Every record below is to be retyped exactly, with the pictures left out.

--*--

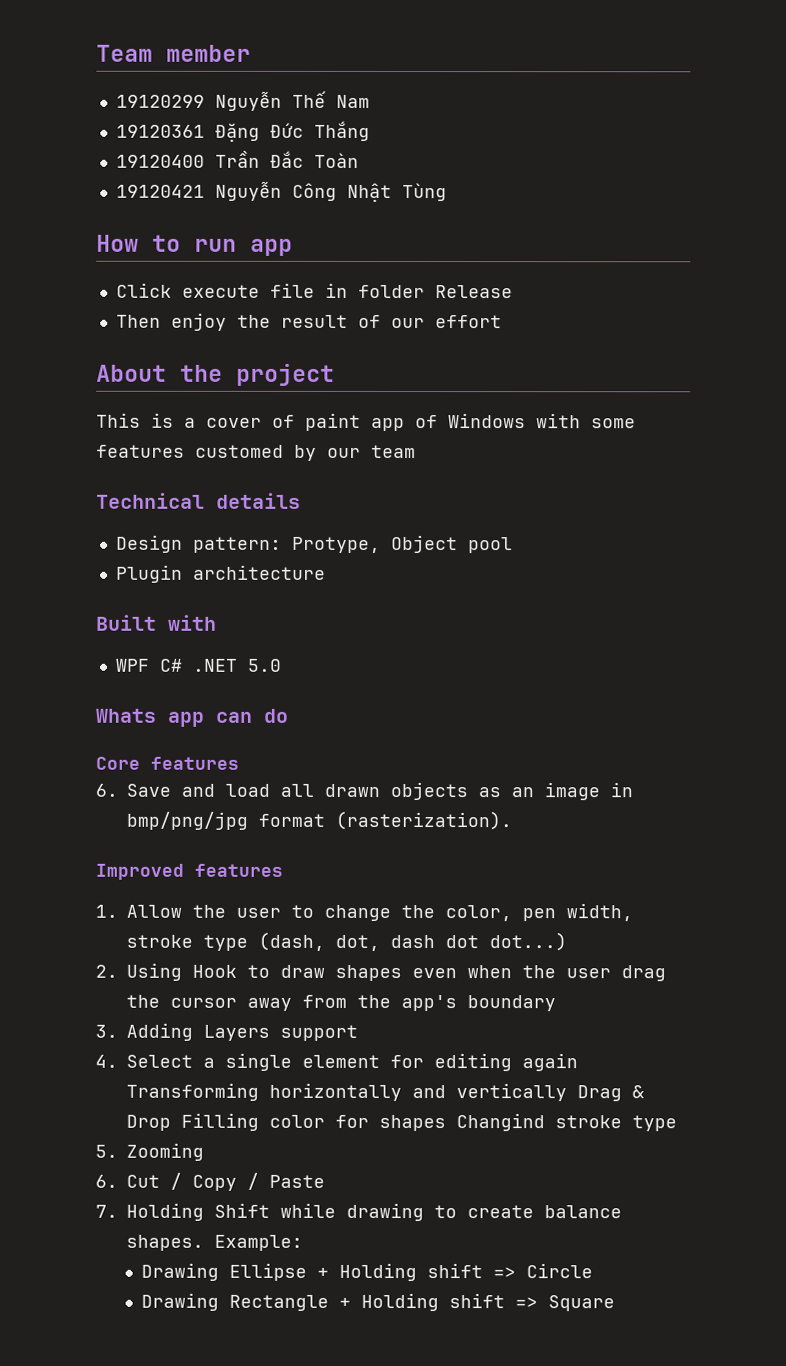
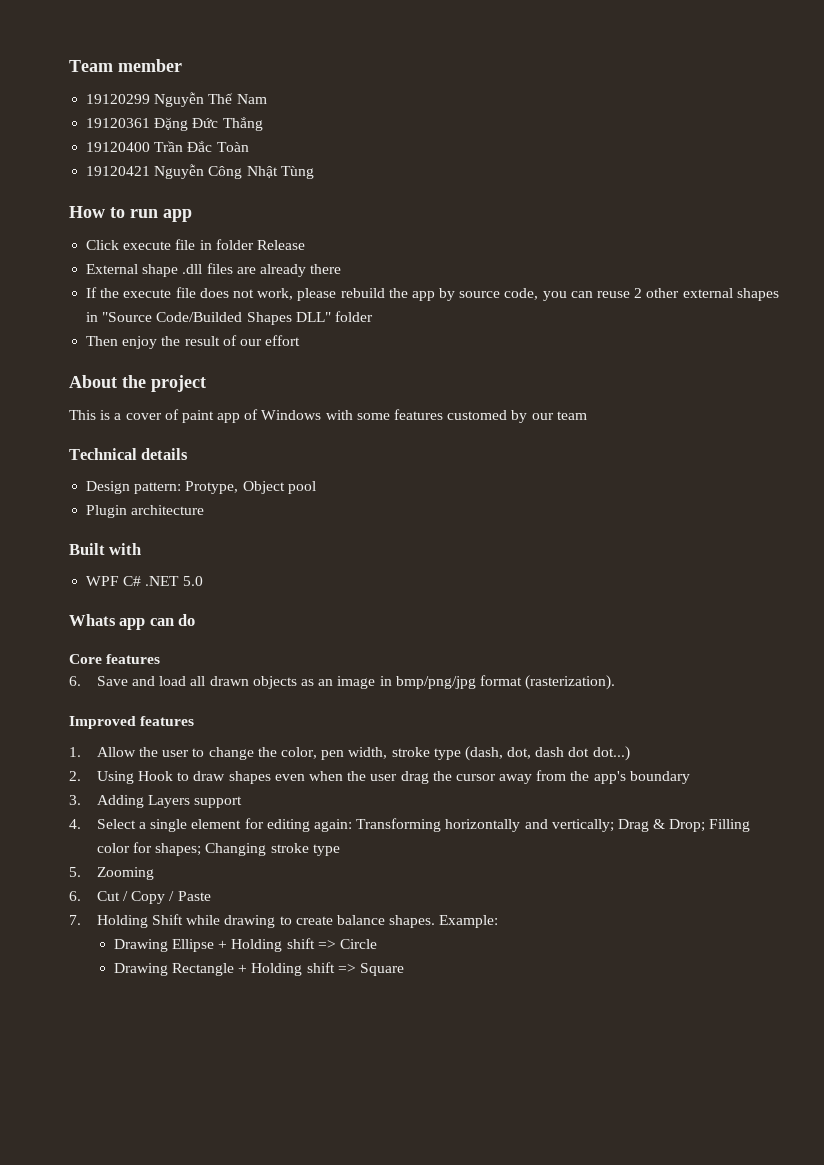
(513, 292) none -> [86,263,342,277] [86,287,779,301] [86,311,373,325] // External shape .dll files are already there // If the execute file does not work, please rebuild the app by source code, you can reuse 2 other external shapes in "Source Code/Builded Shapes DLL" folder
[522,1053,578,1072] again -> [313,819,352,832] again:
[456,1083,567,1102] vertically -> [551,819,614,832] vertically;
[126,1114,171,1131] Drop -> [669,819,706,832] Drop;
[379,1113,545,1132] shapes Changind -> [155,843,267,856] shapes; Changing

--*--

Task result:
(513, 292) none -> [86,263,342,277] [86,287,779,301] [86,311,373,325] // External shape .dll files are already there // If the execute file does not work, please rebuild the app by source code, you can reuse 2 other external shapes in "Source Code/Builded Shapes DLL" folder
[522,1053,578,1072] again -> [313,819,352,832] again:
[456,1083,567,1102] vertically -> [551,819,614,832] vertically;
[126,1114,171,1131] Drop -> [669,819,706,832] Drop;
[379,1113,545,1132] shapes Changind -> [155,843,267,856] shapes; Changing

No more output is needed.